Il Comune, ritenuta tardiva quella nota, aveva concluso la conferenza con esito positivo e approvato la variante. Da qui il ricorso principale della Provincia, cui il Comune ha replicato sostenendo la natura obbligatoria ma non vincolante del parere e la qualificazione della conferenza come decisoria e asincrona, con termine perentorio di quindici giorni per le integrazioni. Nell’imminenza della camera di consiglio il Comune ha proposto ricorso incidentale avverso le note provinciali.
La Motivazione della Corte
Il Collegio muove dall’inquadramento del procedimento di approvazione del PUC, regolato dal combinato disposto degli artt. 3 e 4 del Regolamento regionale n. 5/2011, che per le varianti richiama lo schema dell’approvazione del piano con dimezzamento dei termini da sessanta a trenta giorni. In tale assetto, la partecipazione della Provincia non è parificabile all’espressione di pareri o osservazioni degli altri soggetti coinvolti.
Quanto alla tempestività, la nota provinciale risulta trasmessa entro il termine di trenta giorni dalla ricezione dell’atto di avvio della conferenza: l’art. 3, comma 4 fa decorrere il termine dalla trasmissione del piano completo di tutti gli elaborati, sicché la completezza documentale ne costituisce il presupposto operativo. La richiesta di integrazioni avanzata dalla Provincia, sul presupposto di atti incompleti o non leggibili, avrebbe dovuto indurre il Comune a una ben diversa accuratezza istruttoria.

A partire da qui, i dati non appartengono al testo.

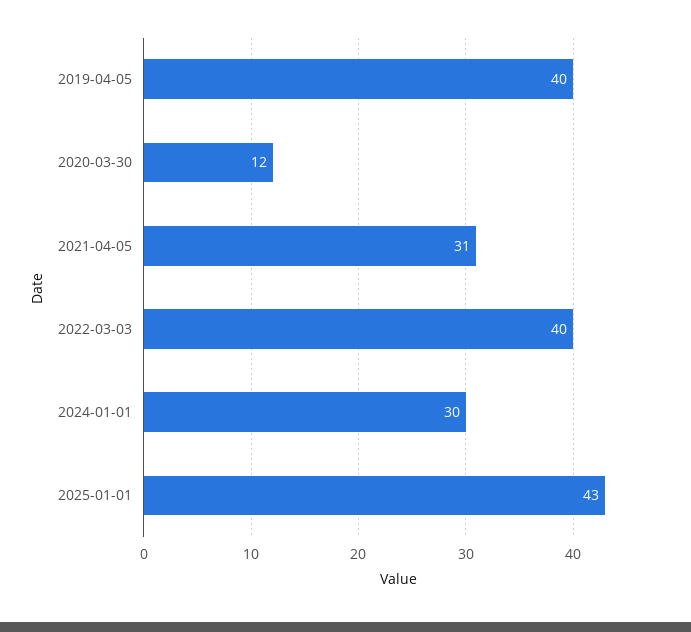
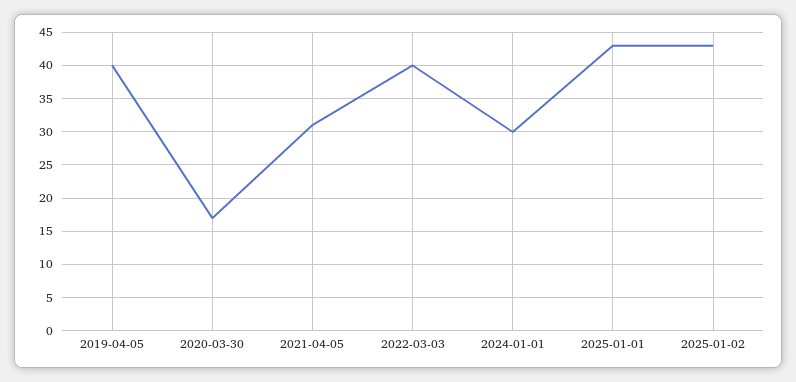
2020-03-30: 12 -> 17
2025-01-02: none -> 43

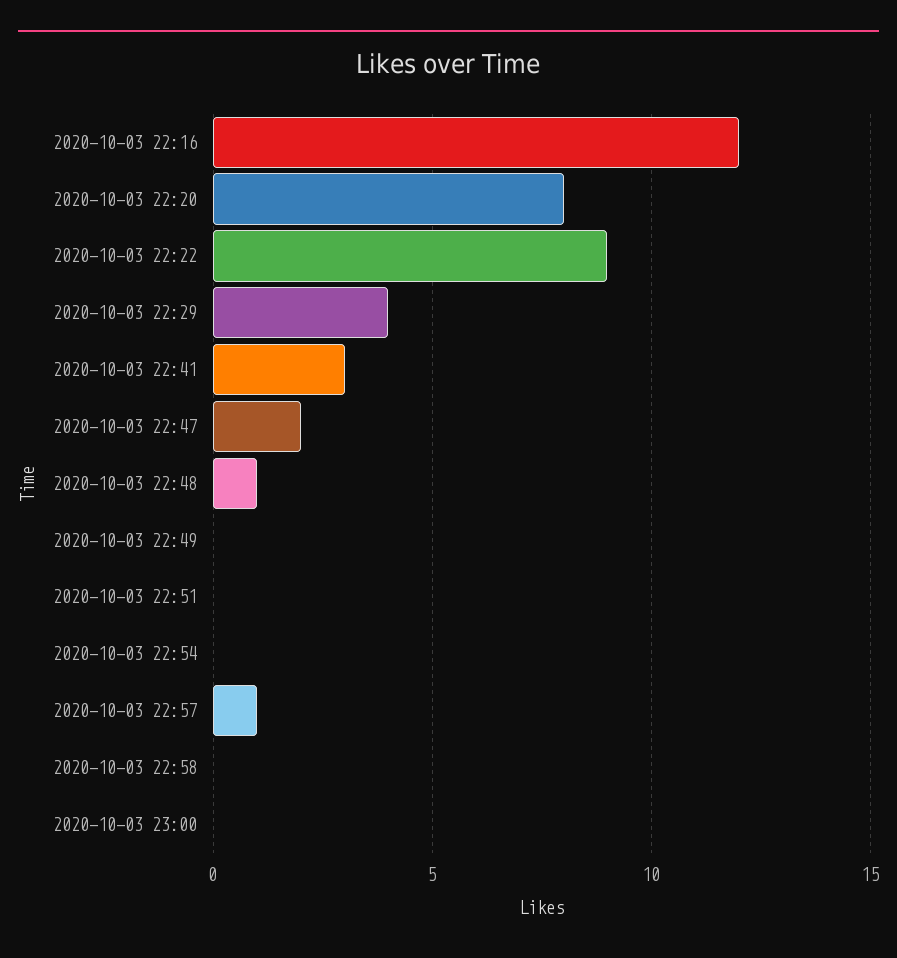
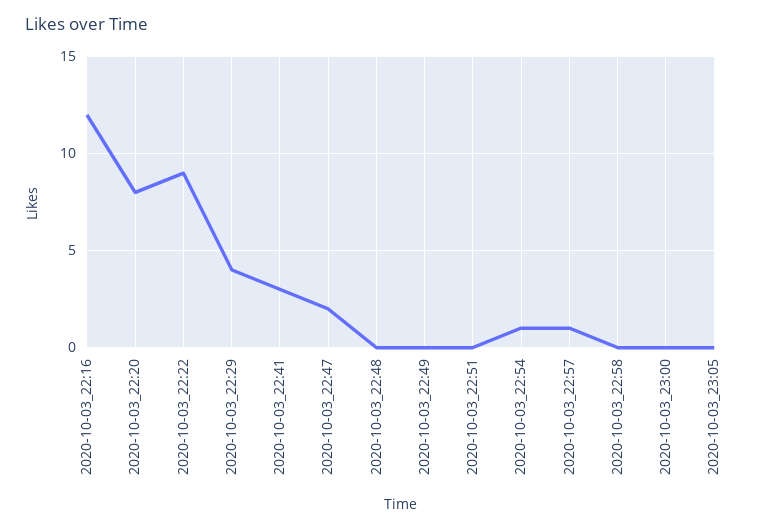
2020-10-03 22:48: 1 -> 0
2020-10-03 22:54: 0 -> 1
2020-10-03_23:05: none -> 0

Il modulo procedimentale concretamente adottato è quello della conferenza di pianificazione di cui all’art. 7, comma 4, integrato con la disciplina degli artt. 3, comma 4. Il Comune aveva convocato una riunione in modalità sincrona ex art. 14-ter, rendendo irrilevante la qualificazione come semplificata e asincrona contenuta nell’oggetto della determinazione impugnata. Ne segue che i rilievi provinciali sarebbero stati tempestivi anche seguendo la sola disciplina nazionale degli artt. 14 e ss. l. n. 241/1990.
Accolta la censura, resta svalutata l’obiezione sulla natura non vincolante del parere: è sufficiente che le determinazioni comunali siano state emesse pregiudicando l’indefettibile confronto sulle osservazioni provinciali. Il Comune, anziché sollecitare il contraddittorio, si è determinato unilateralmente. Il difetto istruttorio assorbe il merito delle singole obiezioni, in applicazione dell’art. 34, comma 2, cpa.

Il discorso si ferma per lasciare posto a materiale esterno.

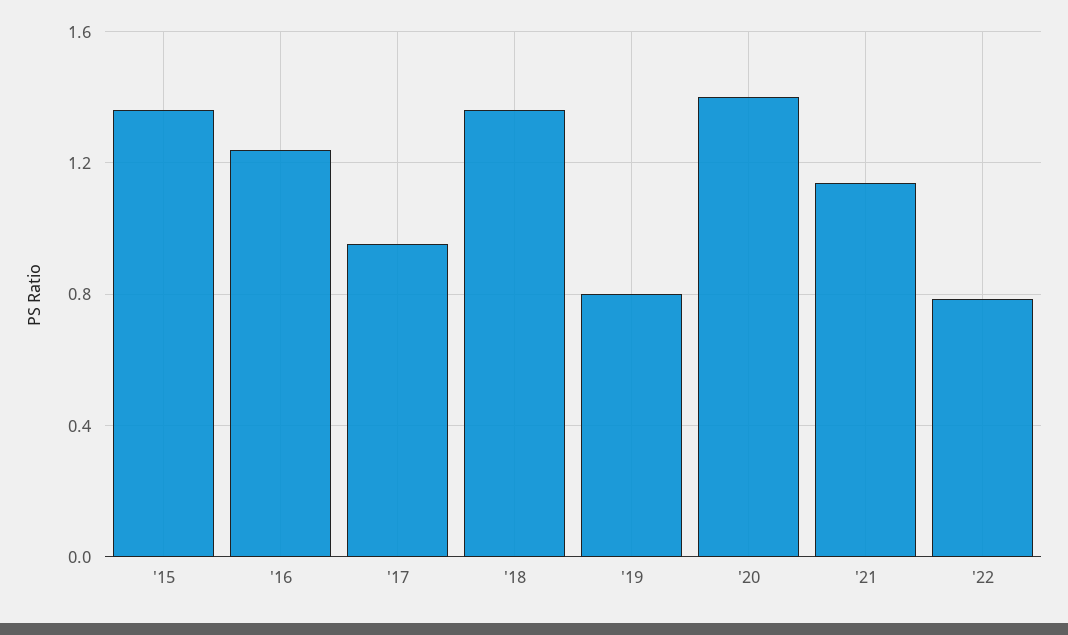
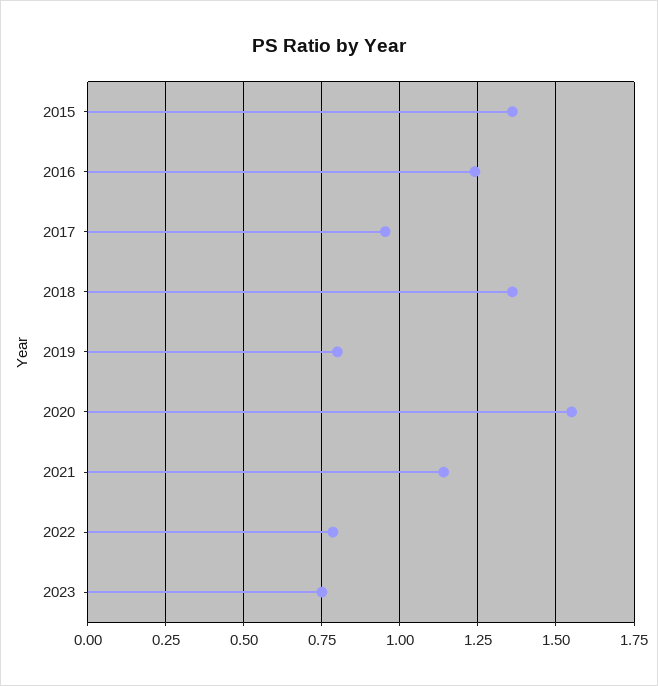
'20: 1.4 -> 1.55
2023: none -> 0.75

Il vulnus istruttorio travolge anche il deliberato consiliare, che non ha tenuto conto delle osservazioni provinciali, impropriamente valutate tamquam non esset. Il ricorso incidentale, fondato sull’unico presupposto della tardività del parere, è infondato e va respinto. Spese compensate per la complessità del contenzioso.
Nota della Redazione
Ogni decisione citata è verificata sul provvedimento originale. Quando il documento può essere legittimamente ripubblicato senza esporre dati personali, mettiamo a disposizione anche il testo integrale.